Visa’s Strong Performance Boosts Long-Term Potential

Visa (NYSE: V) reported earnings (PDF) after the market closed on Wednesday and it was a pretty good quarter for them:

  • Net operating revenue of $5.07 billion, up from $4.48 billion (13% increase year-over-year))
  • Adjusted net income rose to $2.61 billion, up from $2.1 billion (26% increase YOY)*
  • Earnings of $1.11 per share, up from $0.86 per share (30% increase YOY)*

*During the same quarter last year, Visa had two special items relating to the legal entity reorganization of Visa Europe and the formation of the Visa Foundation, so I have presented the net income and EPS values as if they weren’t included because the company has stated that they are not reoccurring.

If you’ll recall from earlier this week, Visa is a part of my “War on Cash” basket with Mastercard (NYSE: MA), PayPal Holdings (Nasdaq: PYPL), and Square (NYSE: SQ). These stocks received a boost in after-market trading on Wednesday because of these results from Visa and PayPal (which I wrote about here), so I’m sure this trend will continue when the others release earnings next week.

The “War on Cash” thesis remains strong, as Visa saw its card volume increase for the quarter. They processed a total of 29.3 billion transactions, which was an increase of 12% over the prior year’s quarter. Total payment volume increased 11%, as did cross-border volume, which represents the higher-margin business of fees charged to card holders who are away from the region where the card was issued. These all reiterate that more and more transactions are being completed in a cash-free manner.

But you shouldn’t be invested in a company based on what they have done, but what they anticipate to do in the future.
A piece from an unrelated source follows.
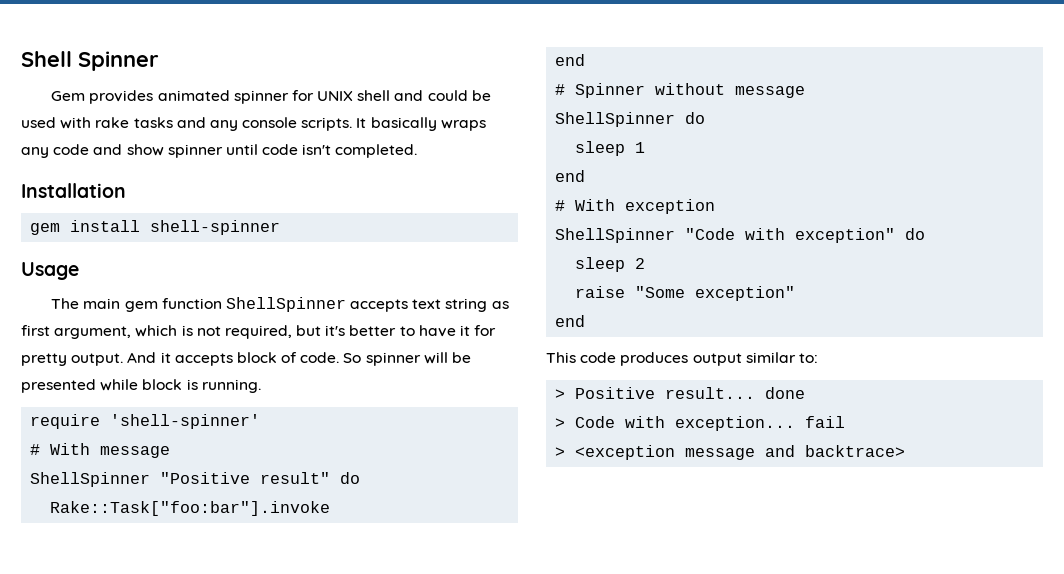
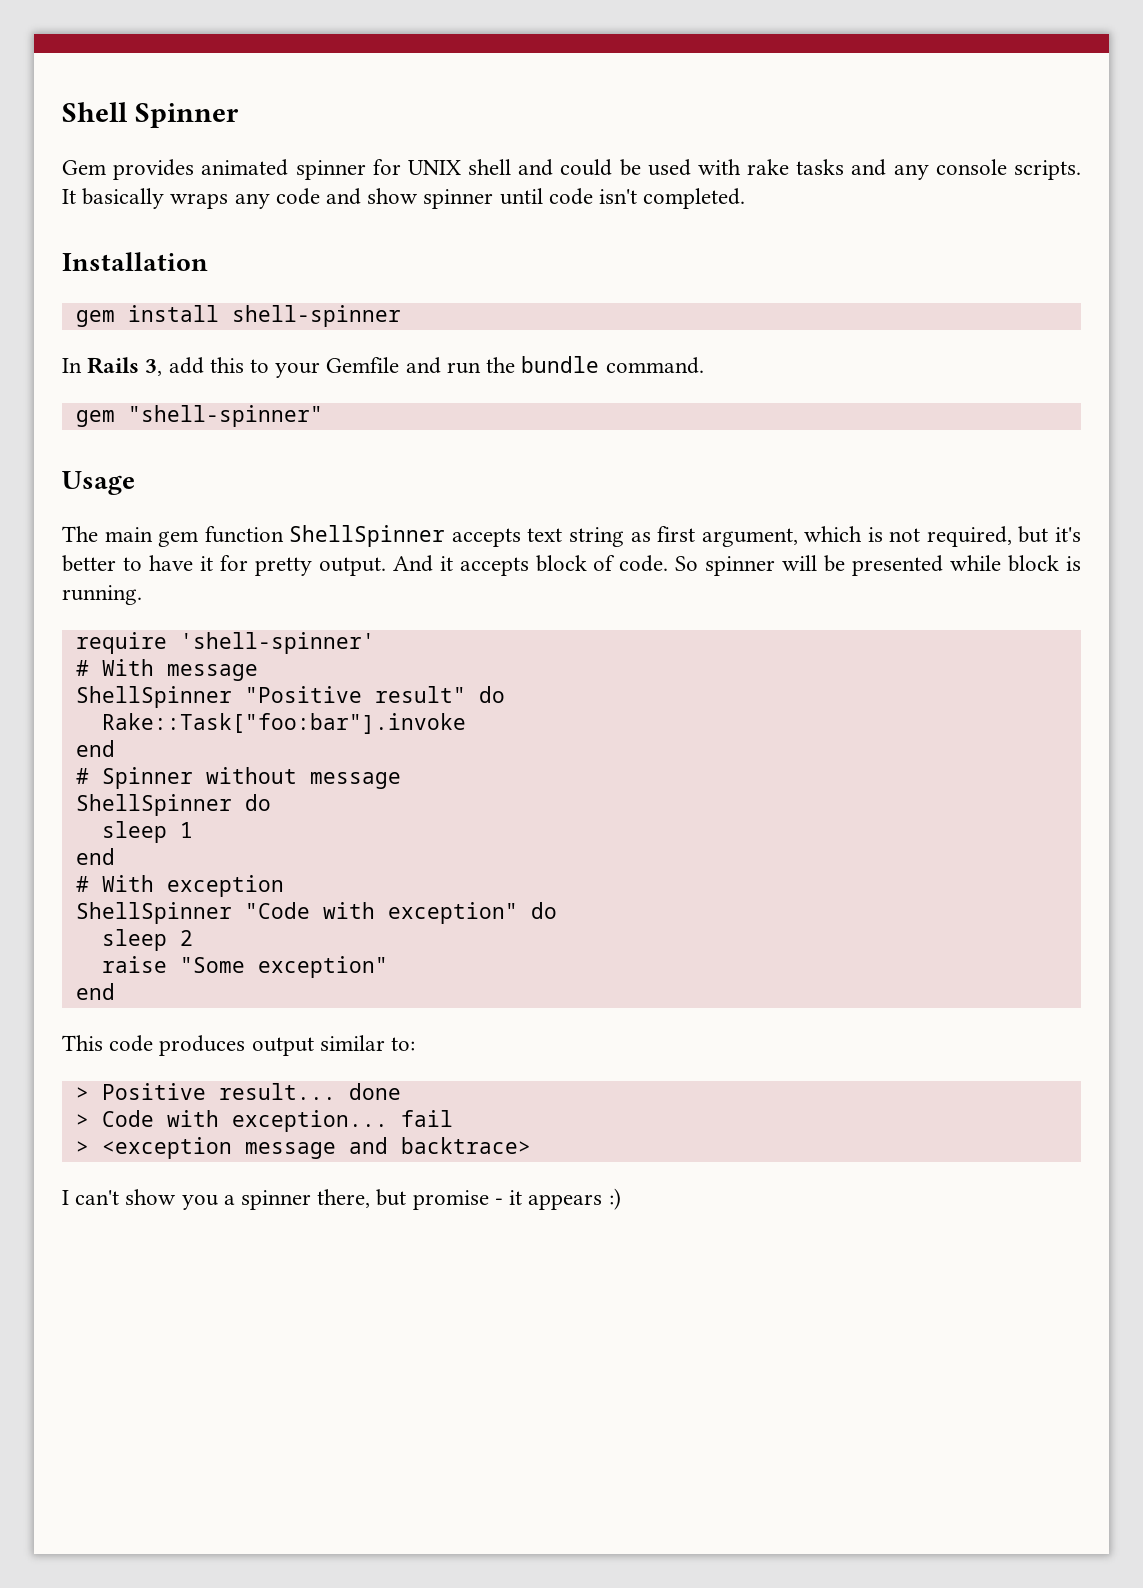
(281, 227) none -> [62,356,704,378] [75,405,323,427] // In Rails 3, add this to your Gemfile and run the bundle command. // gem "shell-spinner"
(906, 451) none -> [62,1188,621,1210] // I can't show you a spinner there, but promise - it appears :)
In this regard, Visa updated its overall financial outlook for the remainder of its fiscal year (which ends September 30, 2018), anticipating total annual revenue growth in the “low double-digits” and earnings per share growth of “high-20’s on an adjusted… basis.”

Should these projections come to pass, Visa should expect annual revenues of around $20.8 billion (based on 14% revenue growth) and earnings of $4.42 per share (based on 27% EPS growth). Based on their current P/E (approximately 42), we could expect an expected share price of around $185 if those earnings come to pass, which would be a 47% increase over the current price. That’s a lot of positive upside, and even some end result in the middle of that range would be great for investors.

These results reinforce my decision to keep Visa as a long-term holding in the portfolio, and I expect to see great things from this company going forward.

Until next time…

Disclosure: I have purchased shares of all companies mentioned on behalf of my mother and have no intentions of adding or selling shares over the next 30 days. Please read my full disclosure here.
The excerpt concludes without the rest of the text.